Academic Editor: Xuedong Bai
Received10 Apr 2014
Accepted27 Jun 2014
Published16 Jul 2014

Abstract

Degumming is the first process for the preparation of all silk-based products. In this paper, effect of sodium carbonate concentrations for silk degumming on the formation of electrospun silk fibroin nanofibers was investigated and the reason for the silk electrospinning process was explained for the first time by differences from the microstructure of regenerated silk fibroin. With increasing the sodium carbonate concentration, microstructure both in the aqueous solutions and in the electrospinning solutions transformed from nanofibrils to nanoparticles, leading to obvious changes on rheological property; electrospinning solutions with nanofibrils behaved like the native silk dope and owned remarkably higher viscosity than the solutions with nanoparticles showing very low viscosity. More interestingly, nanofibrils favored the formation of silk nanofibers with ease, and even nanofibers could be electrospun at concentration 2%. However, nanoparticles were completely unable to generate nanofibers at high spinning concentration 8%. Importance of sodium carbonate concentrations is heavily emphasized for impacting the microstructure types and further influencing the electrospinning performance of regenerated silk. Hence, sodium carbonate concentrations provide a controllable choice for the preparation of silk-based electrospun biomaterials with desired properties.

1. Introduction

Silk is well known as a natural material which has been widely used in the traditional textile industry for its pearly luster and outstanding mechanical properties [1]. Consisting of repetitive protein sequences, silk represents excellent cytocompatibility, low inflammability, good biocompatibility, and biodegradability. Hence, much attention has been paid to the extended use of silk in biomedical applications as a regenerated biomaterial in various kinds of forms, such as powders, gels, sponges, films, and fibers [2].

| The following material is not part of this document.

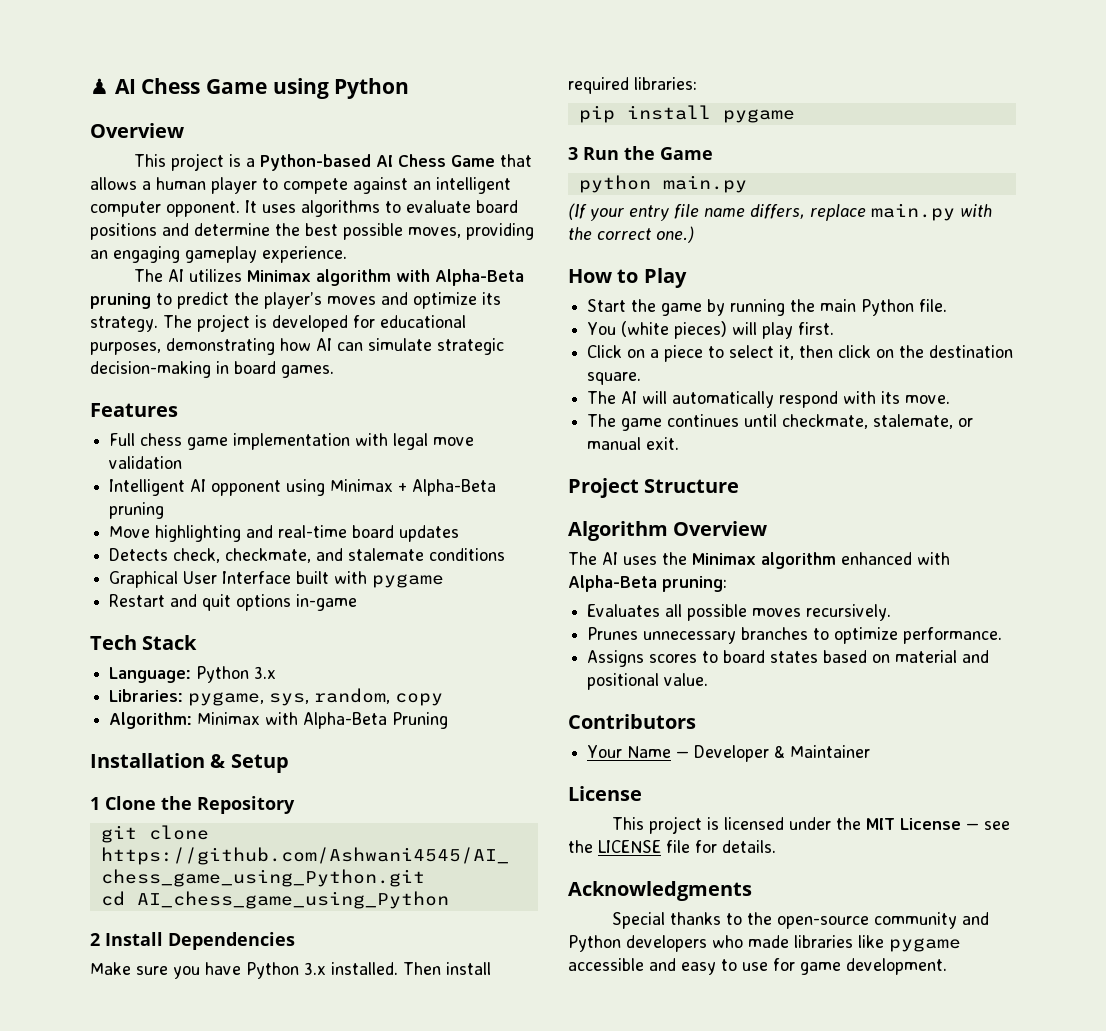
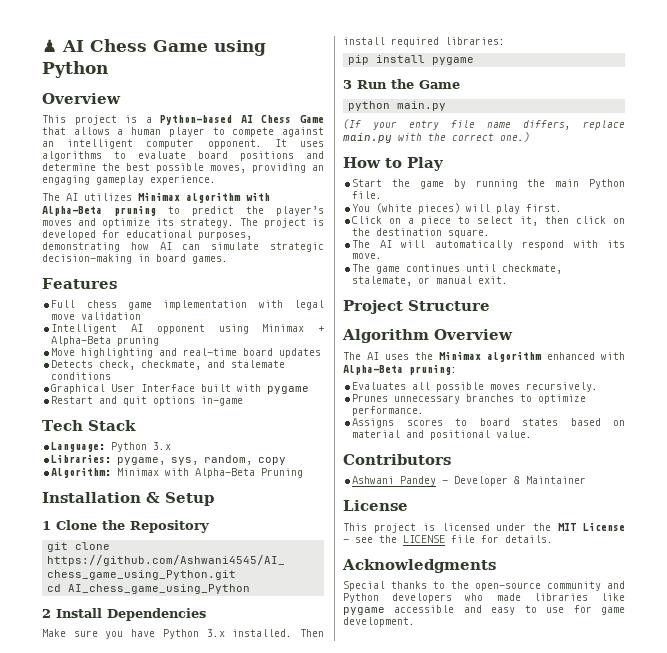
- Your Name — Developer & Maintainer
+ Ashwani Pandey — Developer & Maintainer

Recently, electrospinning has been extensively explored as a simple and versatile technique that can directly produce natural or synthetic polymer nanofibers for applications such as high performance filters, biomaterial scaffolds for cell growth, vascular grafts, wound dressings, and drug delivery systems [36]. Due to the high surface area and highly porous three-dimensional structure, biocompatible materials with nanoscale diameters are being developed for high-density cell and tissue cultures. As an ideal candidate of tissue scaffolds with several distinctive biological properties, nonwoven silk-based nanofibers prepared by electrospinning mimic the structure and biological function of native extracellular matrix (ECM) proteins, which provide mechanical support and regulate cell activities [7, 8].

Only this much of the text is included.